━━━━━ RECORDS FOR PROCESSING ━━━━━

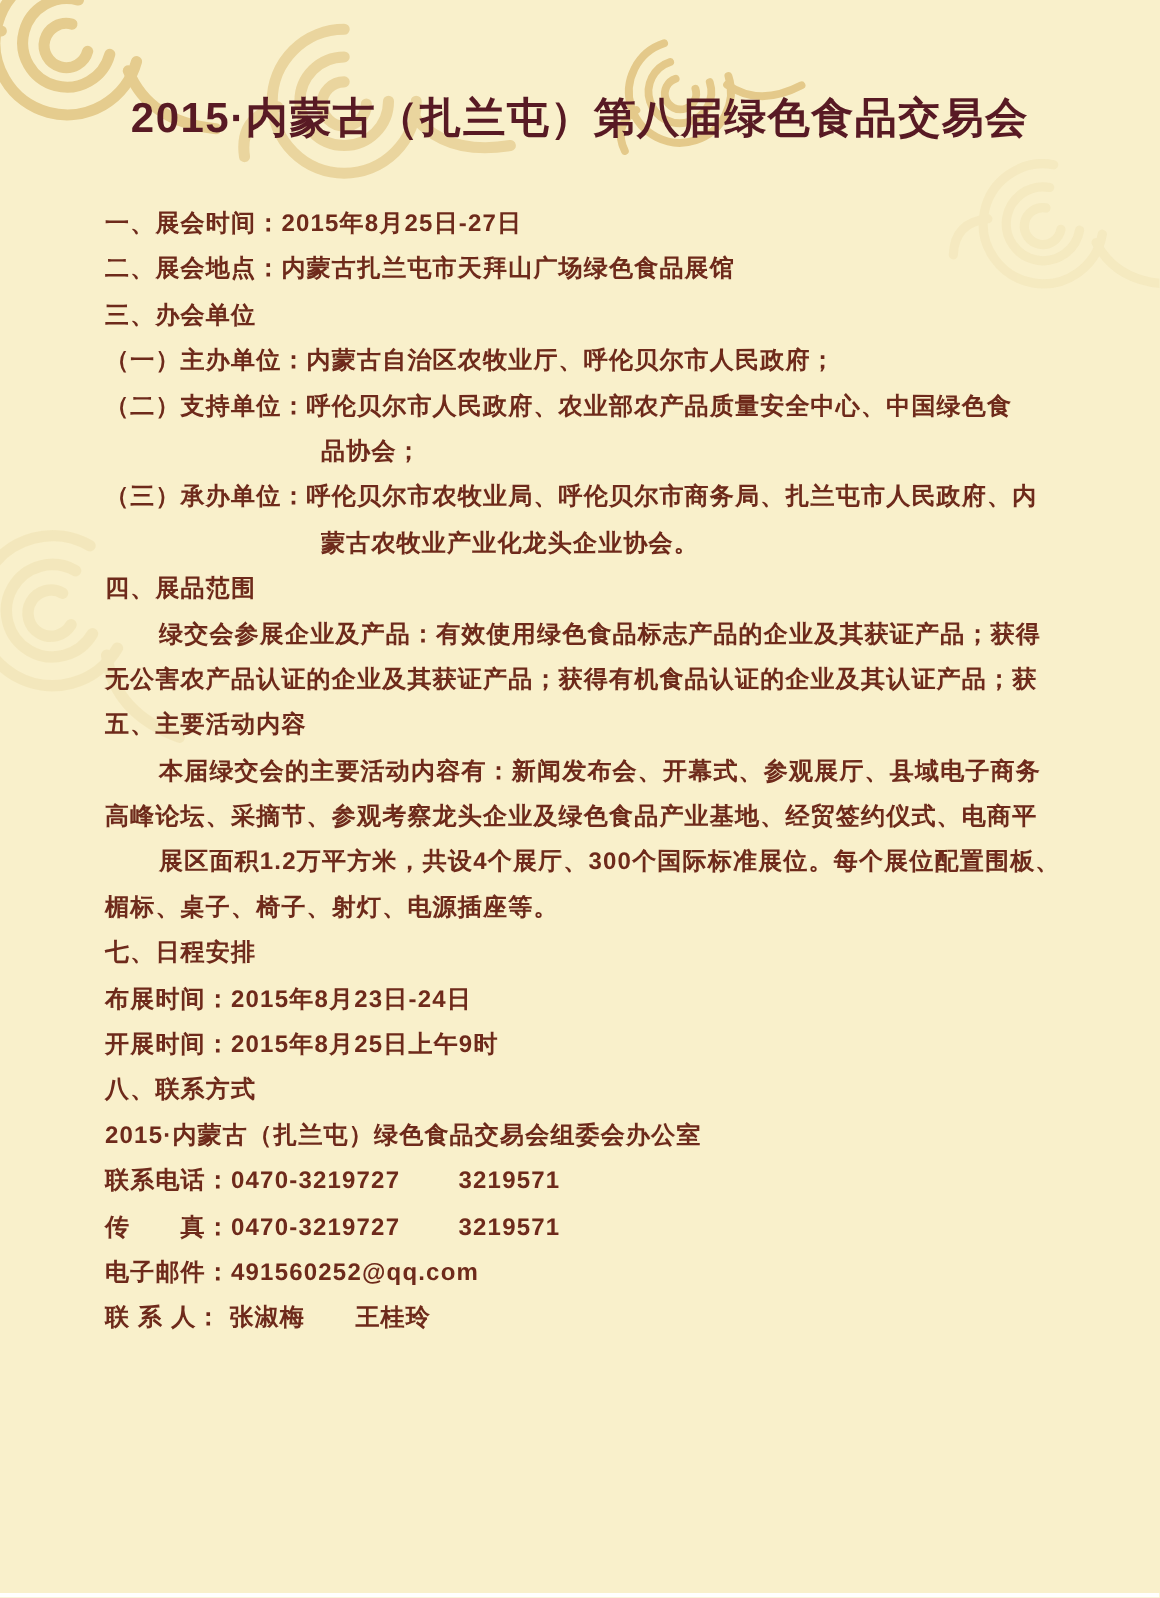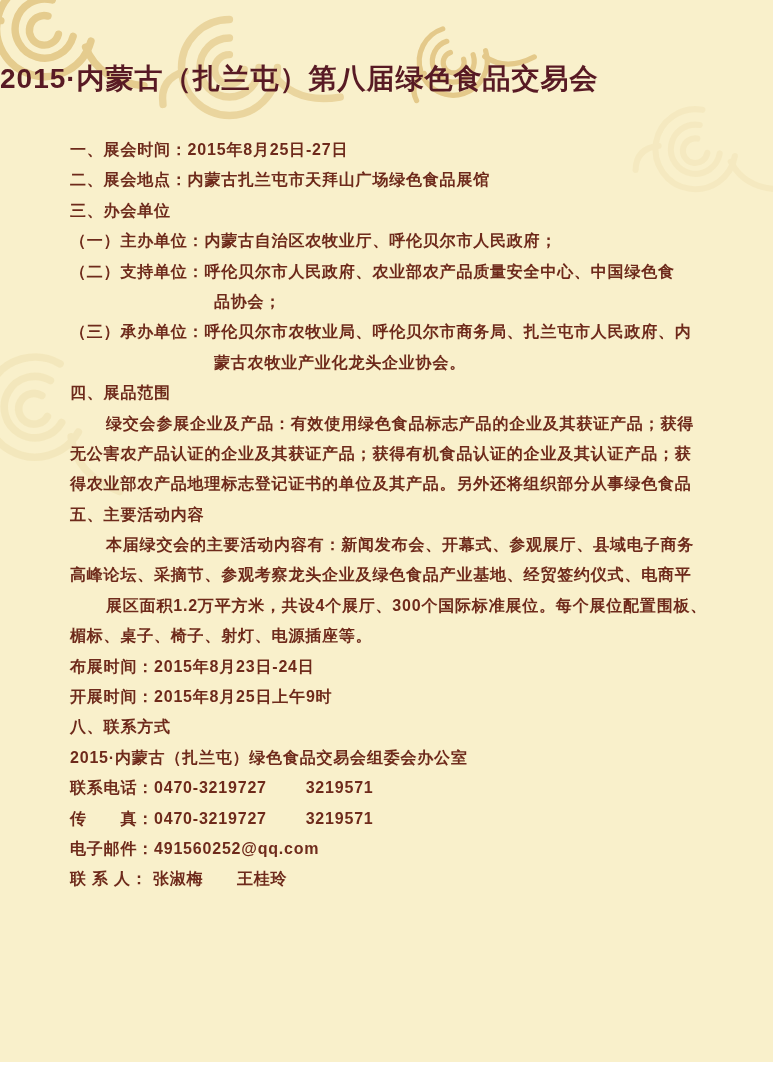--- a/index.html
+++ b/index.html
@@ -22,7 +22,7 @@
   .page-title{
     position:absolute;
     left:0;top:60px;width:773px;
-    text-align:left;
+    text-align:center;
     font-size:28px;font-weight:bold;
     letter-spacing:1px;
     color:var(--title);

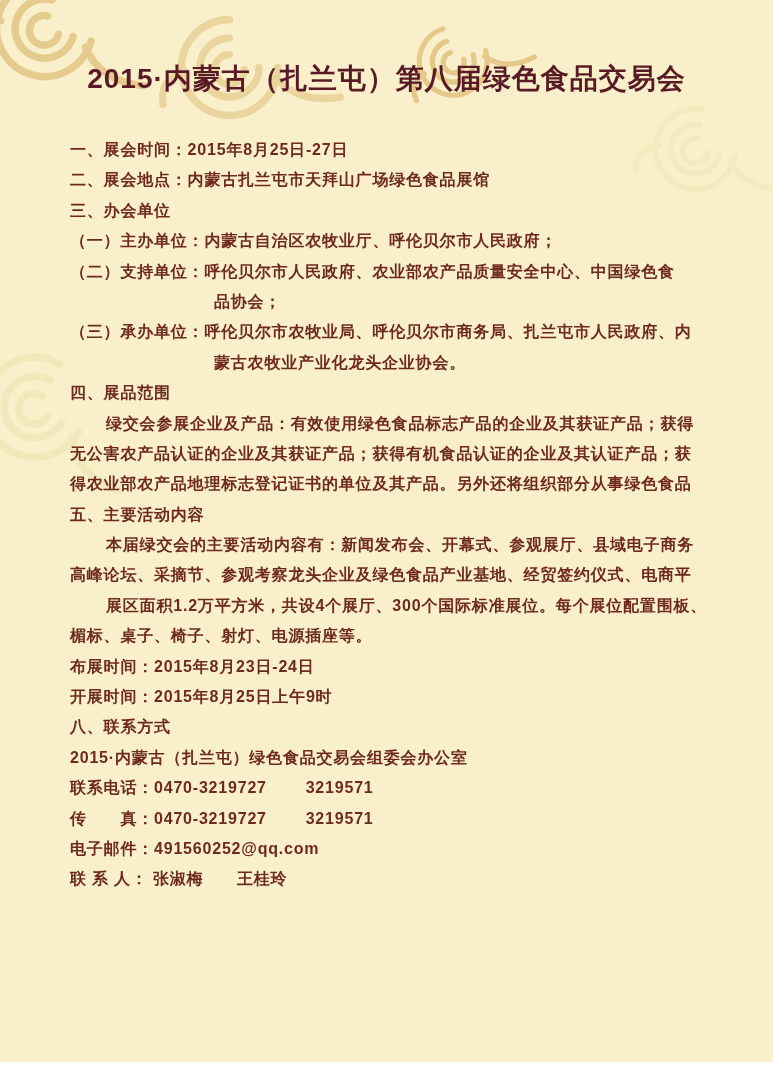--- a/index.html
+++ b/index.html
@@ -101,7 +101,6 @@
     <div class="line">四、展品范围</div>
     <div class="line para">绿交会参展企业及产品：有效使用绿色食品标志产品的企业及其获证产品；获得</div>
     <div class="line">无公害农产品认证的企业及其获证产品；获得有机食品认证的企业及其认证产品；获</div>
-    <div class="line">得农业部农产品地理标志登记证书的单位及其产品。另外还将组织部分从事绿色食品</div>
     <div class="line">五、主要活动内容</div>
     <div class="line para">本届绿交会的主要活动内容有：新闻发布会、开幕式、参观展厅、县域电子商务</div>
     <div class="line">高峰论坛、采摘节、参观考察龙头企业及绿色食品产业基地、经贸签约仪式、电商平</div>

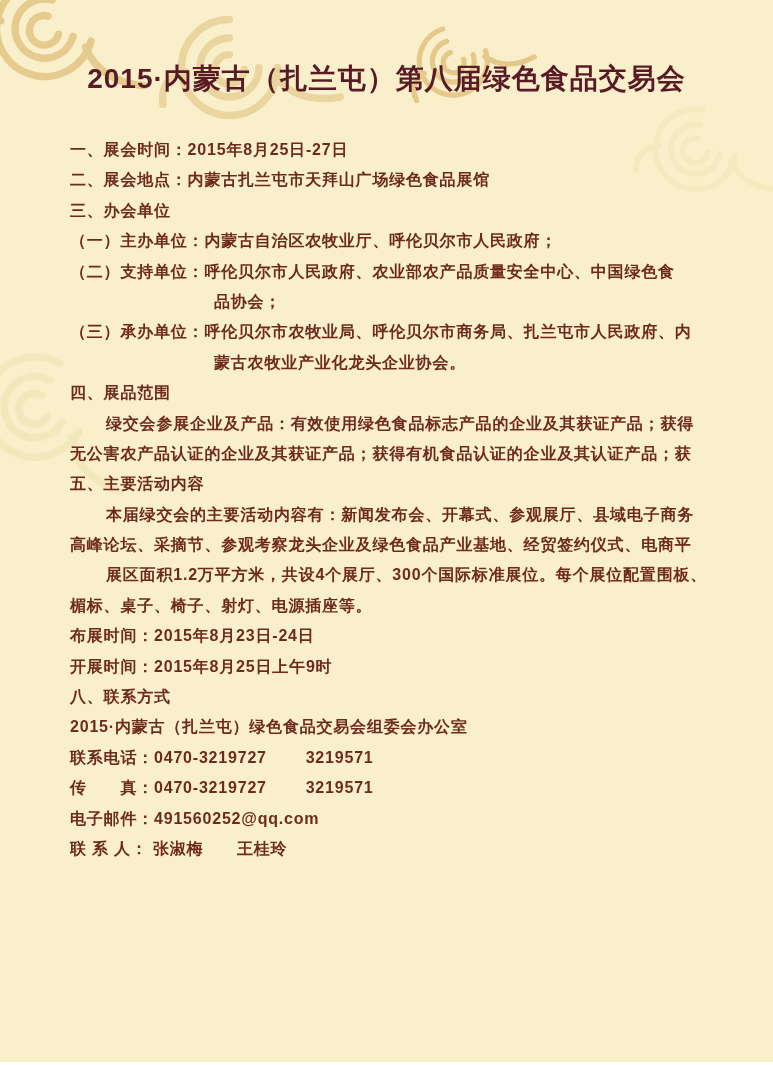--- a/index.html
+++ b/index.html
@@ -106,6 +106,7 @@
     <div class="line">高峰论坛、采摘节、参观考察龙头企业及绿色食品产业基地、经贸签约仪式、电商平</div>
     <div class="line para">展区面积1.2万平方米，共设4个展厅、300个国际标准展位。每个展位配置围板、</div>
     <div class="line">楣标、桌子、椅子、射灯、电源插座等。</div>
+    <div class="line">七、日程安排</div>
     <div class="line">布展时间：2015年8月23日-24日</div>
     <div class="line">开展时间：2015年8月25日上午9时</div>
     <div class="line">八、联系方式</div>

━━━━━
━━━━━ RECORDS FOR PROCESSING ━━━━━

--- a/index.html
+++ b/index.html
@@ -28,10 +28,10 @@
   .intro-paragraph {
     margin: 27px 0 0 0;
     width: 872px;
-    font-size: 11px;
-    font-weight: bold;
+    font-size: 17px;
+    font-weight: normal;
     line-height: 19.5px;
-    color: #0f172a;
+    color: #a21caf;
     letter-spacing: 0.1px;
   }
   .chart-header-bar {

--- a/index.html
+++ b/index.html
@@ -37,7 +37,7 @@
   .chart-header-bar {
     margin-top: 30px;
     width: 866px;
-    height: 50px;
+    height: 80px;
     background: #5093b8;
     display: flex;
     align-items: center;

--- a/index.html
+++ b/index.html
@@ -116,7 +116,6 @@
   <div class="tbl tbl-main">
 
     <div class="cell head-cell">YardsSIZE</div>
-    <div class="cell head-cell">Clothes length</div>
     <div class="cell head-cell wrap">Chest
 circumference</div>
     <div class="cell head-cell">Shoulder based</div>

━━━━━

EXERCISE INSTRUCTIONS
All the lines that hold the word "height" must appear in the answer, copied from the records.

WRITTEN ANSWER
     line-height: 19.5px;
-    height: 50px;
+    height: 80px;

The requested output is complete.